START SUPPLIED RECORDS

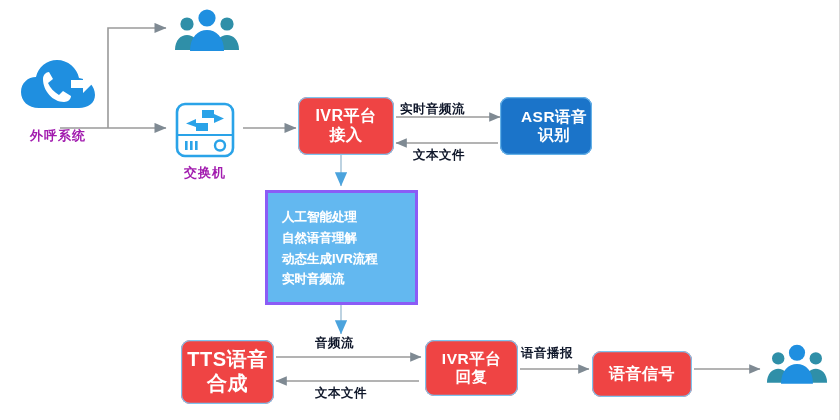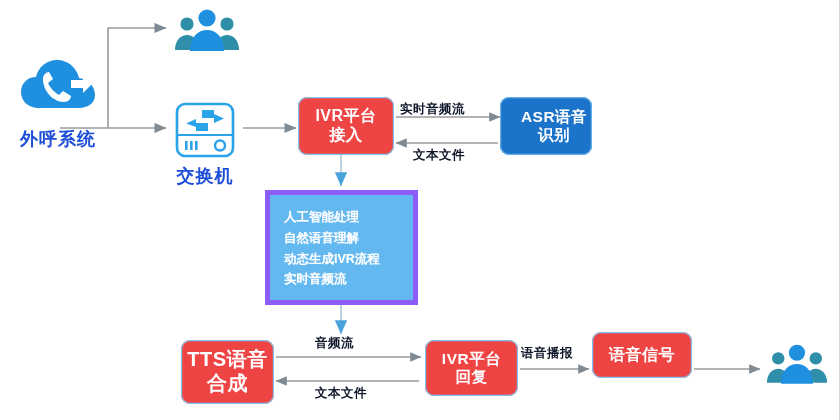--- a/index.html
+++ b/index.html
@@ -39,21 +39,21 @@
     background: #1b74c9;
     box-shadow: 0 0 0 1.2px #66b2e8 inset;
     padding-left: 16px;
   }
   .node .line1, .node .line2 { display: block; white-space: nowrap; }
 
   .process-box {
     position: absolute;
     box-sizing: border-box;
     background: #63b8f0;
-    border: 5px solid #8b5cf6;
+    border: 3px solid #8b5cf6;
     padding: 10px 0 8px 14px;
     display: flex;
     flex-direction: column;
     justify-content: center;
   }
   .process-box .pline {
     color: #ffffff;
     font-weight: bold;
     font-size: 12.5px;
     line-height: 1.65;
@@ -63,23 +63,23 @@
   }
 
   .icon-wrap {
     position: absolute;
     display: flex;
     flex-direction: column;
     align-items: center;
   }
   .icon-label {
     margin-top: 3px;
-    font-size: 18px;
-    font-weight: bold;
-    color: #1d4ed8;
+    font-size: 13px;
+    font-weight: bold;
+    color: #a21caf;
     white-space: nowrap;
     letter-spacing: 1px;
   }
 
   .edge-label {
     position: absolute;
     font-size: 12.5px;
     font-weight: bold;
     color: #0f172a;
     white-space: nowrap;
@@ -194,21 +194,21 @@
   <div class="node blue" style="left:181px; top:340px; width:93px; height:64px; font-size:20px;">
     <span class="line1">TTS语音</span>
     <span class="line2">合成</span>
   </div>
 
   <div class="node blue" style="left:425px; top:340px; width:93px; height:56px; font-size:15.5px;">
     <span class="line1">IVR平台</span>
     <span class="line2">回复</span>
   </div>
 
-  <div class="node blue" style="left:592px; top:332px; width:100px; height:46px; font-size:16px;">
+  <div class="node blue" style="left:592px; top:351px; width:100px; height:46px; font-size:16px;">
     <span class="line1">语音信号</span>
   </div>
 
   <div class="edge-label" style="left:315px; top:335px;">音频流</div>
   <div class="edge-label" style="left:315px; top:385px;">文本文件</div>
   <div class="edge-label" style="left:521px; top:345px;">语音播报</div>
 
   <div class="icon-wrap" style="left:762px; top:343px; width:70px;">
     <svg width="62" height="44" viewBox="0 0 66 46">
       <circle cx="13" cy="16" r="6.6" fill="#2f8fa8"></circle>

END SUPPLIED RECORDS

AIM OF THE TASK
All of the records need repeating exactly, except for the pictures.

RESULT
--- a/index.html
+++ b/index.html
@@ -39,21 +39,21 @@
     background: #1b74c9;
     box-shadow: 0 0 0 1.2px #66b2e8 inset;
     padding-left: 16px;
   }
   .node .line1, .node .line2 { display: block; white-space: nowrap; }
 
   .process-box {
     position: absolute;
     box-sizing: border-box;
     background: #63b8f0;
-    border: 5px solid #8b5cf6;
+    border: 3px solid #8b5cf6;
     padding: 10px 0 8px 14px;
     display: flex;
     flex-direction: column;
     justify-content: center;
   }
   .process-box .pline {
     color: #ffffff;
     font-weight: bold;
     font-size: 12.5px;
     line-height: 1.65;
@@ -63,23 +63,23 @@
   }
 
   .icon-wrap {
     position: absolute;
     display: flex;
     flex-direction: column;
     align-items: center;
   }
   .icon-label {
     margin-top: 3px;
-    font-size: 18px;
-    font-weight: bold;
-    color: #1d4ed8;
+    font-size: 13px;
+    font-weight: bold;
+    color: #a21caf;
     white-space: nowrap;
     letter-spacing: 1px;
   }
 
   .edge-label {
     position: absolute;
     font-size: 12.5px;
     font-weight: bold;
     color: #0f172a;
     white-space: nowrap;
@@ -194,21 +194,21 @@
   <div class="node blue" style="left:181px; top:340px; width:93px; height:64px; font-size:20px;">
     <span class="line1">TTS语音</span>
     <span class="line2">合成</span>
   </div>
 
   <div class="node blue" style="left:425px; top:340px; width:93px; height:56px; font-size:15.5px;">
     <span class="line1">IVR平台</span>
     <span class="line2">回复</span>
   </div>
 
-  <div class="node blue" style="left:592px; top:332px; width:100px; height:46px; font-size:16px;">
+  <div class="node blue" style="left:592px; top:351px; width:100px; height:46px; font-size:16px;">
     <span class="line1">语音信号</span>
   </div>
 
   <div class="edge-label" style="left:315px; top:335px;">音频流</div>
   <div class="edge-label" style="left:315px; top:385px;">文本文件</div>
   <div class="edge-label" style="left:521px; top:345px;">语音播报</div>
 
   <div class="icon-wrap" style="left:762px; top:343px; width:70px;">
     <svg width="62" height="44" viewBox="0 0 66 46">
       <circle cx="13" cy="16" r="6.6" fill="#2f8fa8"></circle>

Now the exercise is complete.